Tangan Abi bergerak pelan, saat menarik kursi kerjanya. Ia menatap aneh, sekaligus bingung pada Fika, karena pagi ini semua terasa berbeda. Gadis itu tidak lagi terlihat melamun, dan kebingungan seperti biasanya. Bahkan, kali ini Fika membawa laptopnya untuk bekerja. 

Abi yakin, perubahan sikap Fika saat ini ada hubungannya dengan Rasyid, dan pembatalan perjodohan mereka. 

“Kamu, batalin rencana perjodohan kita?” Abi ingin mendengar hal itu langsung dari mulut Fika. Dengan begitu, setidaknya Abi bisa sedikit menelisik “drama” yang ada. Siapa tahu saja, semua ini adalah rencana Fika untuk menarik perhatian Abi. 

Karena Abi masih ingat dengan jelas, dahulu kala Bening pernah mengatakan Fika menyukainya. Jadi, sementara ini Abi akan mengikuti permainan yang ada. Tetap waspada dan tidak boleh terjebak permainan papanya, juga Fika.

“Iya, Mas.” Fika menegakkan tubuh dan menurunkan sedikit layar laptopnya, agar bisa melihat Abi. Ia sengaja menghadapkan laptopnya ke arah Abi, supaya tatapan Fika tidak selalu tertuju pada pria itu. “Seperti yang sudah saya bilang kemarin, saya nggak punya rencana nikah muda. Jadi, lebih baik perjodohan ini dibatalin aja.”

“Cuma itu?” Dari gelagat Fika, Abi tahu ada yang masih disembunyikan gadis itu. 

“Iya, cuma itu.” Daripada terus dicecar Abi, lebih baik Fika mengalihkan pembicaraan mereka. “Nanti, apa saya harus ikut Mas Abi ke pengadilan? Atau, di kantor aja seperti kemaren-kemaren.”

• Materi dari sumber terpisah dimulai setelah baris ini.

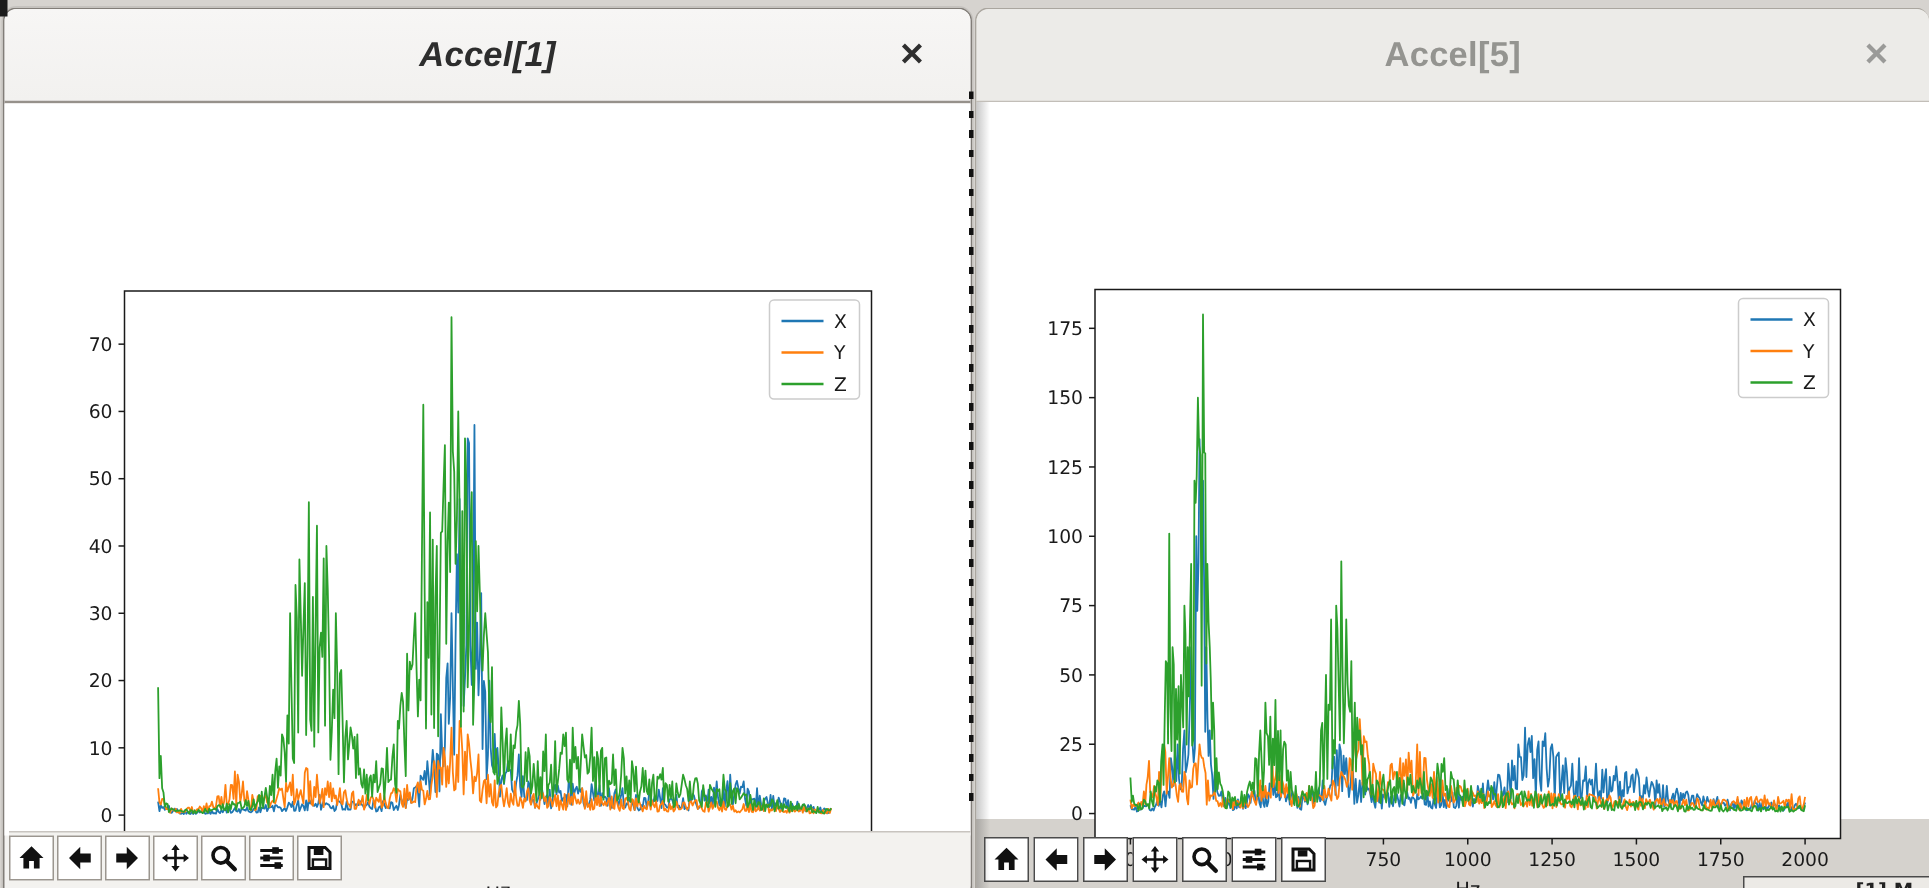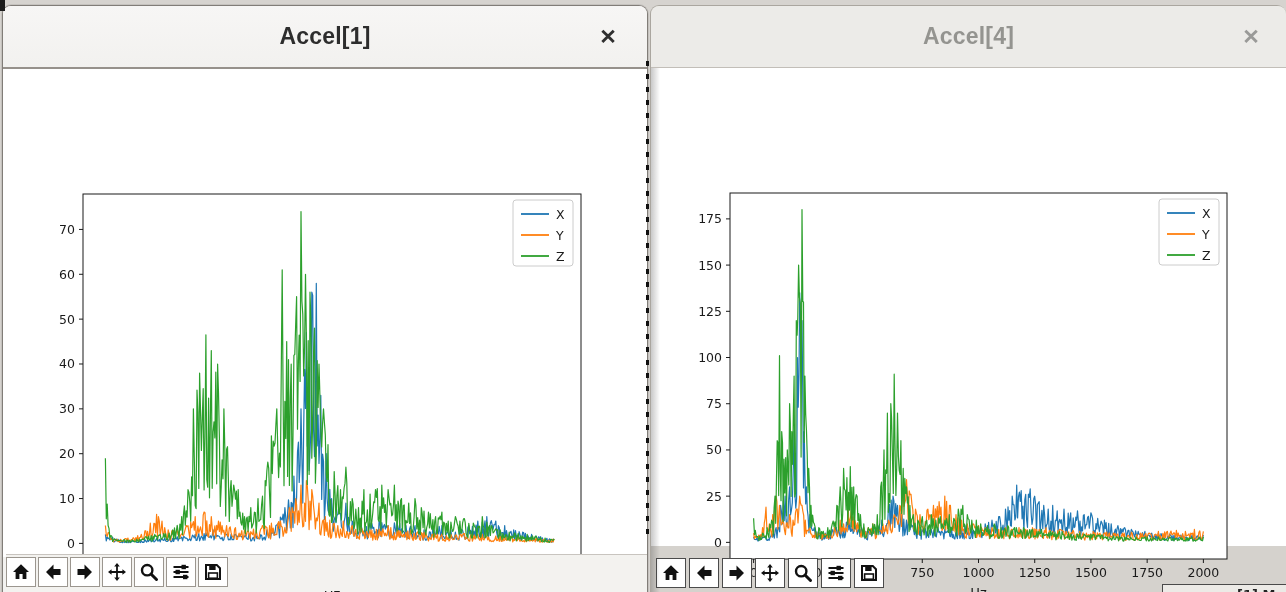"Accel[1]" .win-left .title { font-style: none -> italic }
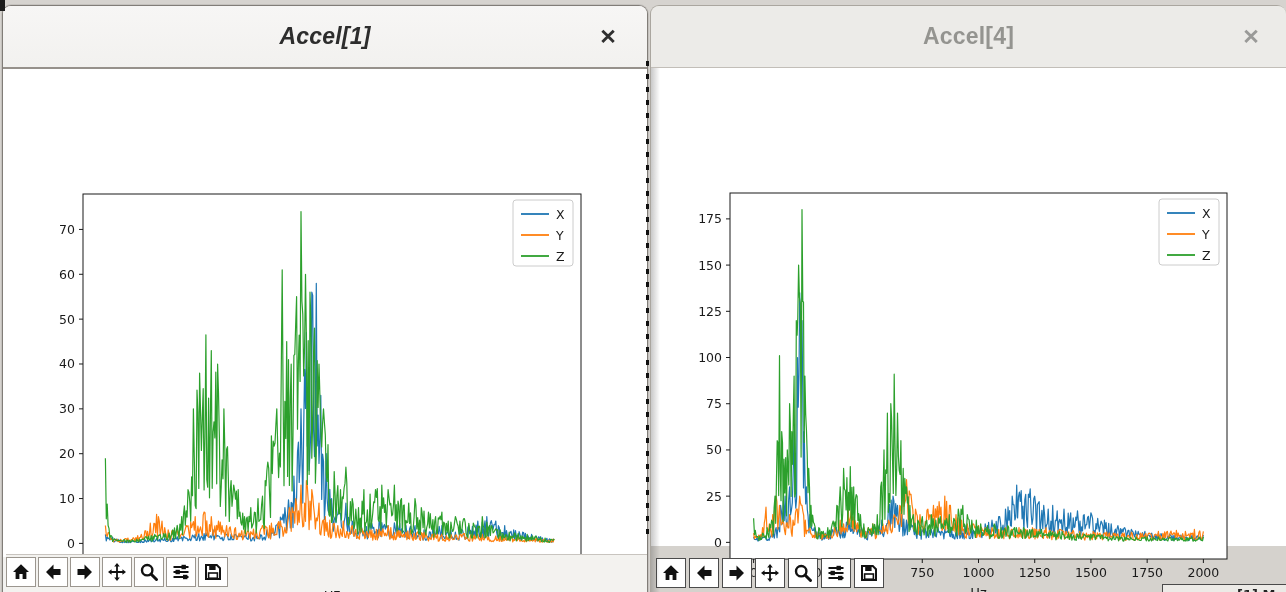"Accel[4]" span.title { text: 4 -> 5 }
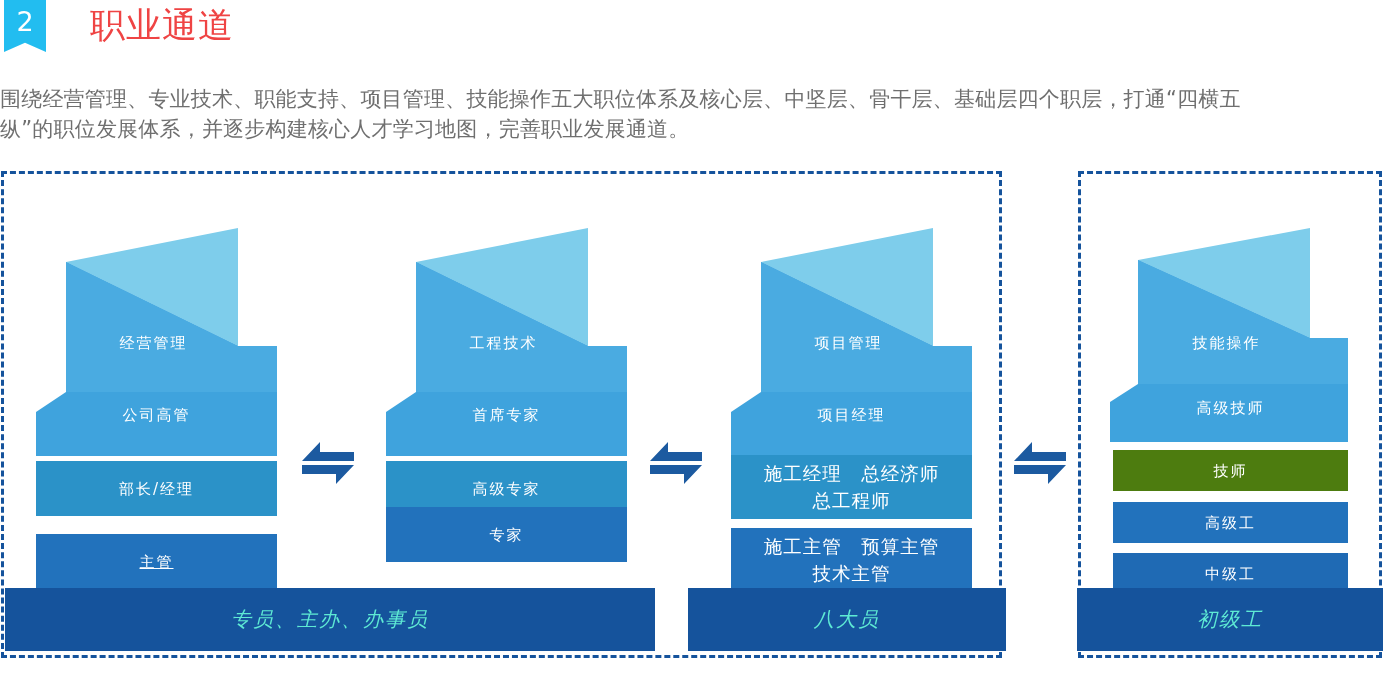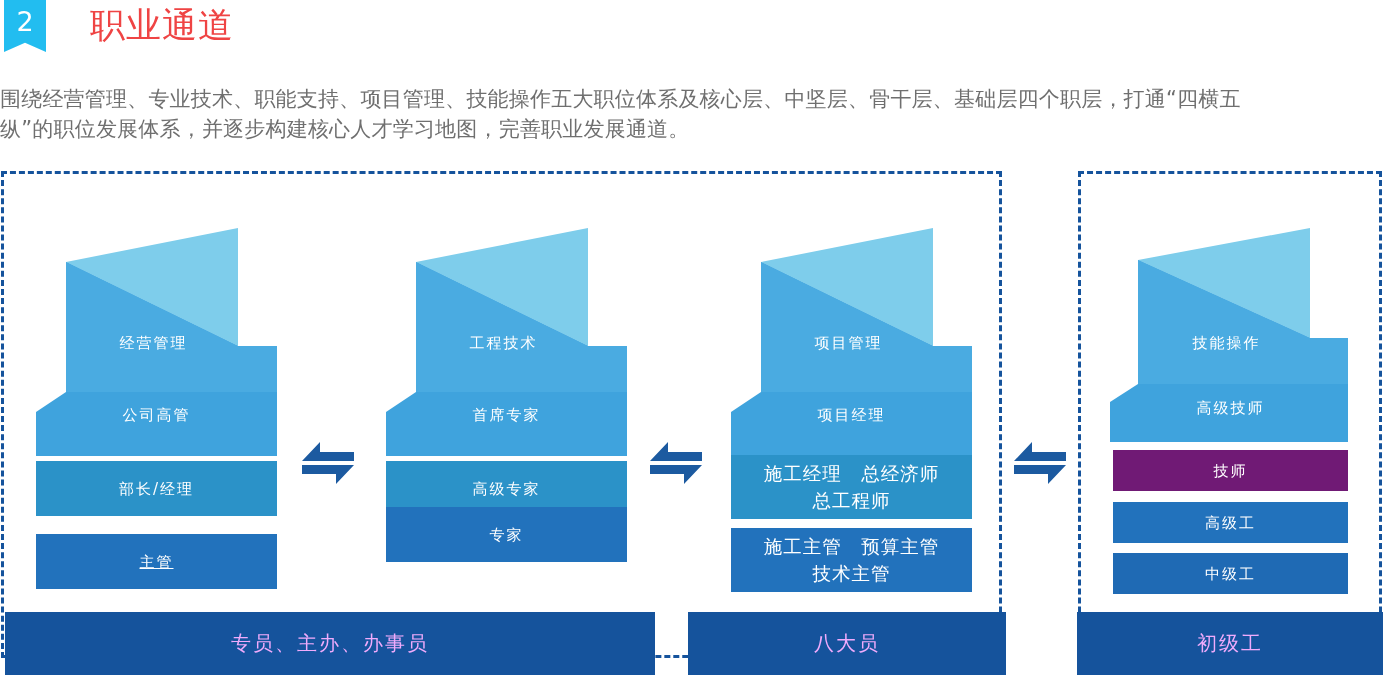"技师" div.tier { background: #701a75 -> #4d7c0f }
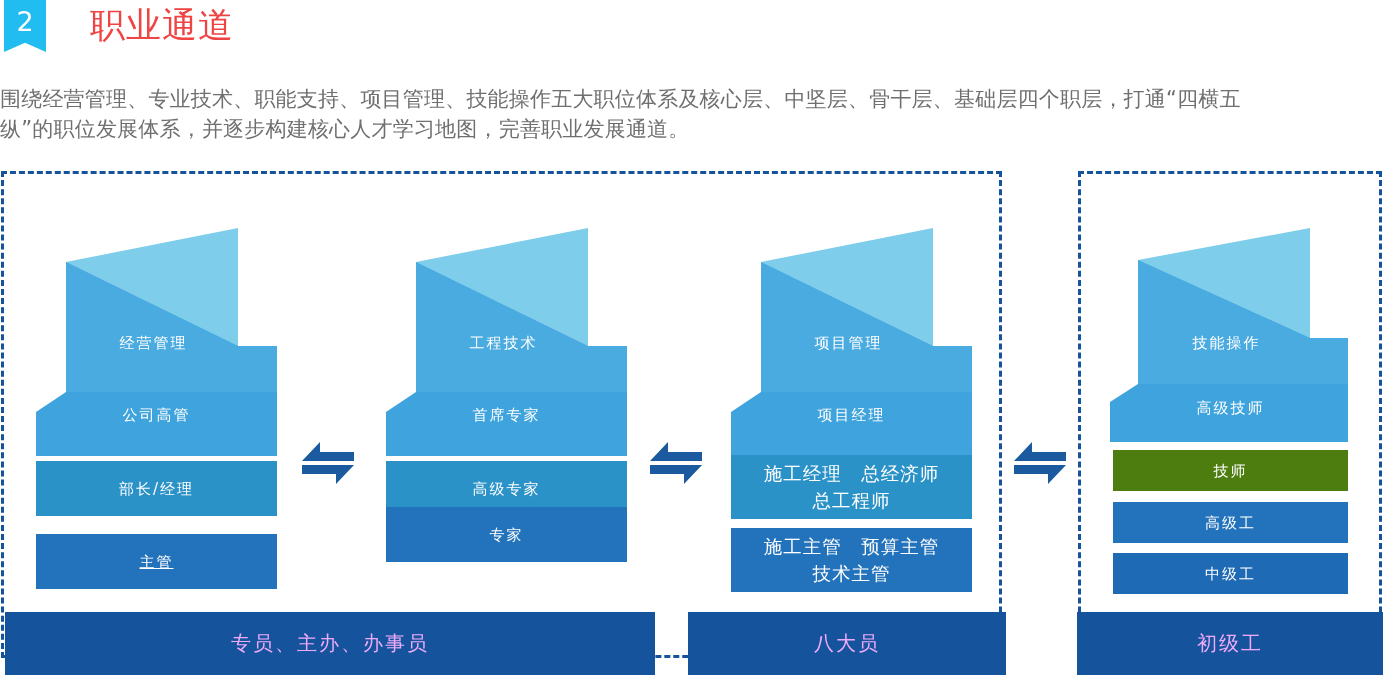"专员、主办、办事员" .footbar { color: #f0abfc -> #5eead4; font-style: none -> italic; top: 612px -> 588px }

BIla ingin menuruti kata hati, jelas saja Abi tidak ingin Fika ikut bersamanya. Namun, karena ia sudah berjanji untuk bersikap profesional, maka Abi tidak punya jawaban lain. 

“Kamu ikut.” Andai hari ini adalah hari libur, maka Abi akan berada seharian di kamar. Pengusiran Rasyid tadi malam, membuat dirinya sama sekali tidak mood untuk bekerja dan masih ingin mengkonfrontasi sang papa. 

Apa Abi harus mengorbankan perasaannya, dan setuju untuk menikahi Fika?

Semua ini tidak akan terjadi, bila Vira bersedia menikah dengannya. Namun, wanita itu terlalu keras kepala dan susah untuk dibujuk. 

“Baik, Mas.” Fika menurut saja, dan tidak akan membantah. Mencoba bertahan dan menunaikan tugasnya menjadi asisten pribadi Abi sampai waktu yang telah ditentukan. 

“Laptopmu ditinggal aja,” kata Abi. “Nggak akan kepake di persidangan.”

Fika mengangguk dan kembali menurut. Namun, ada satu hal lagi yang harus disampaikan Fika pada pria itu. “Nanti, saya mau bawa mobil sendiri ke pengadilan.”

“Kenapa?” Abi masih belum menyentuh apa pun di meja kerjanya. Setelah duduk beberapa saat yang lalu, ia hanya bersandar dan meneliti ekspresi Fika. 

“Biar … saya bisa langsung balik kantor, kalau Mas Abi ketemu dan mau ngobrol banyak sama teman-temannya.” Merasa diabaikan saat Abi bertemu dengan Vira, maka Fika tidak ingin hal tersebut terulang lagi padanya. 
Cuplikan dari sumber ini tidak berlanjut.